## [Change listing data]
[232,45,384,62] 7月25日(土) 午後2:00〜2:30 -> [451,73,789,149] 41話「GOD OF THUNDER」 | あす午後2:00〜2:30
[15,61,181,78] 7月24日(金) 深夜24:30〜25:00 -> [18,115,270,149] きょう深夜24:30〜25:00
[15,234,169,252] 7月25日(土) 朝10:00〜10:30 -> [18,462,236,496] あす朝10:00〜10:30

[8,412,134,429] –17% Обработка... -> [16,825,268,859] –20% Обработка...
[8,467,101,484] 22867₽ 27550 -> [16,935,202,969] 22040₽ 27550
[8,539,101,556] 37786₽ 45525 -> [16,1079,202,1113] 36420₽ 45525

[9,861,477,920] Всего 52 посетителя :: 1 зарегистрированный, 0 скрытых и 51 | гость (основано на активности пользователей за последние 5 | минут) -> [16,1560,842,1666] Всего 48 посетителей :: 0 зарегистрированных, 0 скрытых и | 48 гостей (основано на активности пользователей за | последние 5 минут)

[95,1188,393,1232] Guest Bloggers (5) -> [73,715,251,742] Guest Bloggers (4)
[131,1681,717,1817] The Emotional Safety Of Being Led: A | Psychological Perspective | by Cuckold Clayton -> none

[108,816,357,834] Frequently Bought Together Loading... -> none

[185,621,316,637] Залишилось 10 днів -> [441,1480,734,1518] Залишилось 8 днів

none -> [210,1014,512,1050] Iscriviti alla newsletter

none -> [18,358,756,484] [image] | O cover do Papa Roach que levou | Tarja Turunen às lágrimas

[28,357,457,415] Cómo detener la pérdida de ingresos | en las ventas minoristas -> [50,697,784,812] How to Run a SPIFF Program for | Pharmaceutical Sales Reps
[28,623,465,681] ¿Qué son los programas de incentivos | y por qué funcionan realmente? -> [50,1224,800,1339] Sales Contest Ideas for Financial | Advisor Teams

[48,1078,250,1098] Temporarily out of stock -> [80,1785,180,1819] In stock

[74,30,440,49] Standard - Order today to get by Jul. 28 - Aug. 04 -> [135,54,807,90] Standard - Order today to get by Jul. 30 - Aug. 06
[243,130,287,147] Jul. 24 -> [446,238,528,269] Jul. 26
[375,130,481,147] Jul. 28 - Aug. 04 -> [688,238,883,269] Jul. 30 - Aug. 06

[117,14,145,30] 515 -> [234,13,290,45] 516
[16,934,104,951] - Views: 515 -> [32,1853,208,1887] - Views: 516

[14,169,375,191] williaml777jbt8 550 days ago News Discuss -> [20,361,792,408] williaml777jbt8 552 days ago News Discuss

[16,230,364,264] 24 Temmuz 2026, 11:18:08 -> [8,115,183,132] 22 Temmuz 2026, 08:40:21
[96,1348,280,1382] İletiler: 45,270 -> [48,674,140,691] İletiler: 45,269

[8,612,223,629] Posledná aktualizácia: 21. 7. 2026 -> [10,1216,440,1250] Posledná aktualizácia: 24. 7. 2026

## [EXERCISE INSTRUCTIONS]
Word for word, return all of the records.

## [WRITTEN RESPONSE]
[232,45,384,62] 7月25日(土) 午後2:00〜2:30 -> [451,73,789,149] 41話「GOD OF THUNDER」 | あす午後2:00〜2:30
[15,61,181,78] 7月24日(金) 深夜24:30〜25:00 -> [18,115,270,149] きょう深夜24:30〜25:00
[15,234,169,252] 7月25日(土) 朝10:00〜10:30 -> [18,462,236,496] あす朝10:00〜10:30

[8,412,134,429] –17% Обработка... -> [16,825,268,859] –20% Обработка...
[8,467,101,484] 22867₽ 27550 -> [16,935,202,969] 22040₽ 27550
[8,539,101,556] 37786₽ 45525 -> [16,1079,202,1113] 36420₽ 45525

[9,861,477,920] Всего 52 посетителя :: 1 зарегистрированный, 0 скрытых и 51 | гость (основано на активности пользователей за последние 5 | минут) -> [16,1560,842,1666] Всего 48 посетителей :: 0 зарегистрированных, 0 скрытых и | 48 гостей (основано на активности пользователей за | последние 5 минут)

[95,1188,393,1232] Guest Bloggers (5) -> [73,715,251,742] Guest Bloggers (4)
[131,1681,717,1817] The Emotional Safety Of Being Led: A | Psychological Perspective | by Cuckold Clayton -> none

[108,816,357,834] Frequently Bought Together Loading... -> none

[185,621,316,637] Залишилось 10 днів -> [441,1480,734,1518] Залишилось 8 днів

none -> [210,1014,512,1050] Iscriviti alla newsletter

none -> [18,358,756,484] [image] | O cover do Papa Roach que levou | Tarja Turunen às lágrimas

[28,357,457,415] Cómo detener la pérdida de ingresos | en las ventas minoristas -> [50,697,784,812] How to Run a SPIFF Program for | Pharmaceutical Sales Reps
[28,623,465,681] ¿Qué son los programas de incentivos | y por qué funcionan realmente? -> [50,1224,800,1339] Sales Contest Ideas for Financial | Advisor Teams

[48,1078,250,1098] Temporarily out of stock -> [80,1785,180,1819] In stock

[74,30,440,49] Standard - Order today to get by Jul. 28 - Aug. 04 -> [135,54,807,90] Standard - Order today to get by Jul. 30 - Aug. 06
[243,130,287,147] Jul. 24 -> [446,238,528,269] Jul. 26
[375,130,481,147] Jul. 28 - Aug. 04 -> [688,238,883,269] Jul. 30 - Aug. 06

[117,14,145,30] 515 -> [234,13,290,45] 516
[16,934,104,951] - Views: 515 -> [32,1853,208,1887] - Views: 516

[14,169,375,191] williaml777jbt8 550 days ago News Discuss -> [20,361,792,408] williaml777jbt8 552 days ago News Discuss

[16,230,364,264] 24 Temmuz 2026, 11:18:08 -> [8,115,183,132] 22 Temmuz 2026, 08:40:21
[96,1348,280,1382] İletiler: 45,270 -> [48,674,140,691] İletiler: 45,269

[8,612,223,629] Posledná aktualizácia: 21. 7. 2026 -> [10,1216,440,1250] Posledná aktualizácia: 24. 7. 2026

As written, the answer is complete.